Thank you for the PDF. However, the presentation is sightly outdated given the listed hardware dating from 2008. Some modern laptops are equipped with a IR camera Windows Hello type device which could be suitable for iris recognition similar to devices like Samsung Galaxy S9.
Thanks for feedback. Not having to remember many passwords is very useful.

Speaking about howdy, I packaged it on COPR for testing purpose and looking for improvement.

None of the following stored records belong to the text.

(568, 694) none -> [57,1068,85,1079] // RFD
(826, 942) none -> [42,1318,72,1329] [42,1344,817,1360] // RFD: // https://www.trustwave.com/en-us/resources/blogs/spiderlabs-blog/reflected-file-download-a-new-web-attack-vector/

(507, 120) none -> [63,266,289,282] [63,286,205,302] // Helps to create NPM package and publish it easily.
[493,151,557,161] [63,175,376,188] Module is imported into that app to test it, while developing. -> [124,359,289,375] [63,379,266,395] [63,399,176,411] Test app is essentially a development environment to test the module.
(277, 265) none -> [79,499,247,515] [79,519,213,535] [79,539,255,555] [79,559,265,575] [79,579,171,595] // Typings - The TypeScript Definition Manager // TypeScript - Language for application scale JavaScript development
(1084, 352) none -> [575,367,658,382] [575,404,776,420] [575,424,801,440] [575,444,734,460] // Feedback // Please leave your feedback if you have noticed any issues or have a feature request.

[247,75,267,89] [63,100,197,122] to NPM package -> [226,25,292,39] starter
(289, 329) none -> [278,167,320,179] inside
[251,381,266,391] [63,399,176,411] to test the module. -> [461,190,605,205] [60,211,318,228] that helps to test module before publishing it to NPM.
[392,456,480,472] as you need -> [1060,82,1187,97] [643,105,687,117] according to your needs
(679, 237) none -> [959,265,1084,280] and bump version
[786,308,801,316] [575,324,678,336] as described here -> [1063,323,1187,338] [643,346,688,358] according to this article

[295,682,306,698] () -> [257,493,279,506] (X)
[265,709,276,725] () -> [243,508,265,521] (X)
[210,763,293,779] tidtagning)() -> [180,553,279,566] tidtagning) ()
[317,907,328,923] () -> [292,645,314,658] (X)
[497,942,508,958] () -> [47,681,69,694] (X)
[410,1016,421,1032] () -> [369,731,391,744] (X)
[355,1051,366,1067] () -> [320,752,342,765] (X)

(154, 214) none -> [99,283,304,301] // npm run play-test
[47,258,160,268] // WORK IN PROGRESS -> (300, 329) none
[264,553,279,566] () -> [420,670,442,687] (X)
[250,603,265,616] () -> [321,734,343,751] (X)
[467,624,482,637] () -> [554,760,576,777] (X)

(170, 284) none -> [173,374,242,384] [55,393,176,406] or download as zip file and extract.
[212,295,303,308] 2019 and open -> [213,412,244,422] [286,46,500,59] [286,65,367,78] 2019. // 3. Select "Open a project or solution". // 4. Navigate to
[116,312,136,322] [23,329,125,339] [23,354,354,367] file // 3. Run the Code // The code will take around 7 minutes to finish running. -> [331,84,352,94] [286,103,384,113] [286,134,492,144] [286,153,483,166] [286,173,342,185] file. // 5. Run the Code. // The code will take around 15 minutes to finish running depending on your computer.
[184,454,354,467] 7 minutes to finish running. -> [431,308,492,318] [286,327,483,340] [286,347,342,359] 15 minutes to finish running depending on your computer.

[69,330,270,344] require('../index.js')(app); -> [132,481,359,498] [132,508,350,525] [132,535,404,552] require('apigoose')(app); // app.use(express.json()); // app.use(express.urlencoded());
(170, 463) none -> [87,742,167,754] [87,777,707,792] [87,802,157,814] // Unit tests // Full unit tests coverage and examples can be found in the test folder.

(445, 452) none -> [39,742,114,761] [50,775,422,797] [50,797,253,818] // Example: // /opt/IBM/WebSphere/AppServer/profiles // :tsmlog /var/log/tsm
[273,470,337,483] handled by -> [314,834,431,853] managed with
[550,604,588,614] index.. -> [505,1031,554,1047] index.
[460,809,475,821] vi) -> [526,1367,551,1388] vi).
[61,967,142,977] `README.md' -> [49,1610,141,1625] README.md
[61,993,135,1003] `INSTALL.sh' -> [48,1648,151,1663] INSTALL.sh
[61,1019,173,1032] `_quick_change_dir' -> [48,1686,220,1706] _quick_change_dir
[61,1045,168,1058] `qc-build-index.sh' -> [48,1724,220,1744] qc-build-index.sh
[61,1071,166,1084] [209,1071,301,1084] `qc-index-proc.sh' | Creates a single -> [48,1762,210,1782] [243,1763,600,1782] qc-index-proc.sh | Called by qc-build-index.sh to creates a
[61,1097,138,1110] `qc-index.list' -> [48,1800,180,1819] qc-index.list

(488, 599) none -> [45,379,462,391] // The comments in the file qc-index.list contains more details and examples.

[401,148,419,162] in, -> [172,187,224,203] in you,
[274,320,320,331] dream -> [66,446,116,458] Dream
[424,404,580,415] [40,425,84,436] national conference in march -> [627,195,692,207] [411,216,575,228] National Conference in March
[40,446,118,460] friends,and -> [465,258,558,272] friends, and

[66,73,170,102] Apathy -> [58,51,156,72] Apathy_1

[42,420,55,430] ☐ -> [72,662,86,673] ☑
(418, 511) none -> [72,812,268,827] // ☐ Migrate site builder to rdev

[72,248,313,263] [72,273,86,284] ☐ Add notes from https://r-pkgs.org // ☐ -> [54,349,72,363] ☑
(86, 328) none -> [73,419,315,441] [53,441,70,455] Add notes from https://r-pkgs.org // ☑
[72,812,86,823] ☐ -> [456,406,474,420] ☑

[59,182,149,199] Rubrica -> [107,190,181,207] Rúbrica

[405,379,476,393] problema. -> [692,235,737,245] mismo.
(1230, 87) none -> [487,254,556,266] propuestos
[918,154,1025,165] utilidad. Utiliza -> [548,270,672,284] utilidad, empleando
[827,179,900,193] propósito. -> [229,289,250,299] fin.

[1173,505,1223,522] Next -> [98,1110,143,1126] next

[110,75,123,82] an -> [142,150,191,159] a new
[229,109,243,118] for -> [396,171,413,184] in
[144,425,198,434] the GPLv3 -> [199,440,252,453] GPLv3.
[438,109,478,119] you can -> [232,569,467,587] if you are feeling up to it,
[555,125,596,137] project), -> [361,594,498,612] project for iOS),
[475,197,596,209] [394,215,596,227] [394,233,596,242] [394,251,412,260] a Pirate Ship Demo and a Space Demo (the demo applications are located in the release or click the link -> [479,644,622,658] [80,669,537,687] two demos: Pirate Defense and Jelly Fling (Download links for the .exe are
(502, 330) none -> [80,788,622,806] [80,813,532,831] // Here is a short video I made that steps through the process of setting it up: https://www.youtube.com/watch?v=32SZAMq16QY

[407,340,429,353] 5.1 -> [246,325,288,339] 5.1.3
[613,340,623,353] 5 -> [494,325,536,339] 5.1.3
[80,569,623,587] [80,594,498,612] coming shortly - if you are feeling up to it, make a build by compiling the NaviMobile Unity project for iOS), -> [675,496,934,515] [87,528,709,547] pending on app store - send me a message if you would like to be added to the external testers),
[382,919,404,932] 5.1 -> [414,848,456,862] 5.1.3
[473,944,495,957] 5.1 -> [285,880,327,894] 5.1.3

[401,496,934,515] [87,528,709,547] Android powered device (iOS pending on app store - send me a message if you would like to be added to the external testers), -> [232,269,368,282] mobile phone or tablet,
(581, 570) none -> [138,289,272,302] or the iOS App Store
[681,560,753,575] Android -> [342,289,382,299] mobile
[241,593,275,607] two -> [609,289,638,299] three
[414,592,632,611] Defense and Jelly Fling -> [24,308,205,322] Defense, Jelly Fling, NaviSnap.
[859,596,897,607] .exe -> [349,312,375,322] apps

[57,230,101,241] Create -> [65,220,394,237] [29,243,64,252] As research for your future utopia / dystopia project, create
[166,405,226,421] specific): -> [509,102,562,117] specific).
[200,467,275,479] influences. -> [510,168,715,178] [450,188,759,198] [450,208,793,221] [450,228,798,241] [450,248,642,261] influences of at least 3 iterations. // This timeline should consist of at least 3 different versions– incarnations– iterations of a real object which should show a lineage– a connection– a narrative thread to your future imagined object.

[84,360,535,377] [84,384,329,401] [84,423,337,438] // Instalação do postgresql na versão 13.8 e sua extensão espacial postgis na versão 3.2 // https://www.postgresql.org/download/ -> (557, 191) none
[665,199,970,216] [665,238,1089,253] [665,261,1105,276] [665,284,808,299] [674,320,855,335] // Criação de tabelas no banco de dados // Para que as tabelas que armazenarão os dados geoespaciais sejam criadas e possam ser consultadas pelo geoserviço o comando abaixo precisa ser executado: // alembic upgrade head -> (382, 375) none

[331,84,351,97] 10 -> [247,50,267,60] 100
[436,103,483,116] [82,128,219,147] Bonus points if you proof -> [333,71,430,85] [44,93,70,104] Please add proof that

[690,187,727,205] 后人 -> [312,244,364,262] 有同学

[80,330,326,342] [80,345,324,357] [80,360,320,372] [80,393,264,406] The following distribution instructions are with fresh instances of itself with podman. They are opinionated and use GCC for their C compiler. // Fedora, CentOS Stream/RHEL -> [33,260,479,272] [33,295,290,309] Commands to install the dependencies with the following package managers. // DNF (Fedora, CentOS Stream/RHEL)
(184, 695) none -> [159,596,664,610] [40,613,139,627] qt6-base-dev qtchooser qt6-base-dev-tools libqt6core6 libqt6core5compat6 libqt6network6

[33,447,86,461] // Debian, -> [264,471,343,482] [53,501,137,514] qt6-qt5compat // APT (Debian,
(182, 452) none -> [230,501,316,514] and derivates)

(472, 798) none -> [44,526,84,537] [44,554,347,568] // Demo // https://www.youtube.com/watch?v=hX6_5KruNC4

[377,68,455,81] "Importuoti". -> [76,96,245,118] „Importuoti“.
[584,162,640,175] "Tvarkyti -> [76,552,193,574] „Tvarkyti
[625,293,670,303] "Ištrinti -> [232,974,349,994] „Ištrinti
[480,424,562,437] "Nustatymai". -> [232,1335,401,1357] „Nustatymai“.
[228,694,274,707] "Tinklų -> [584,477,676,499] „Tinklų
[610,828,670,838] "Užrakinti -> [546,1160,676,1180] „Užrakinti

Great, may be of interest:

https://github.com/boltgolt/howdy/issues/233

My initial worry is more on the security of the algorithms used in howdy and their effectiveness, rather than correct packaging and linux permissions. Internally Howdy uses convolutional neural networks (CNN - http://dlib.net/cnn_face_detector.py.html) and OpenCV to find and match faces. It would be nice if it had been subjected to stringent tests such as those done by NIST:

https://pages.nist.gov/frvt/html/frvt1N.html

see for example:

https://www.necam.com/AdvancedRecognitionSystems/NISTValidation/FingerprintFacial/

I am aware of fprintd but it is beyond my scope,

This is already packaged and has a wiki page:

https://koji.fedoraproject.org/koji/packageinfo?packageID=7228

https://fedoraproject.org/wiki/Features/Fingerprint

The source code of fprintd is at https://gitlab.freedesktop.org/libfprint/fprintd

For fingerprints, there also seem to be standards:

https://www.nist.gov/programs-projects/fingerprint-recognition

and a NIST implementation:

https://www.nist.gov/services-resources/software/nist-biometric-image-software-nbis

Not sure if fprintd matches these standards, or if there is something significantly better.


For biometric authentication applications such as fprintd and howdy, maybe some kind of quality assurances are required, in particular for hardware specifications and algorithm effectiveness, in addition to the normal packaging procedure.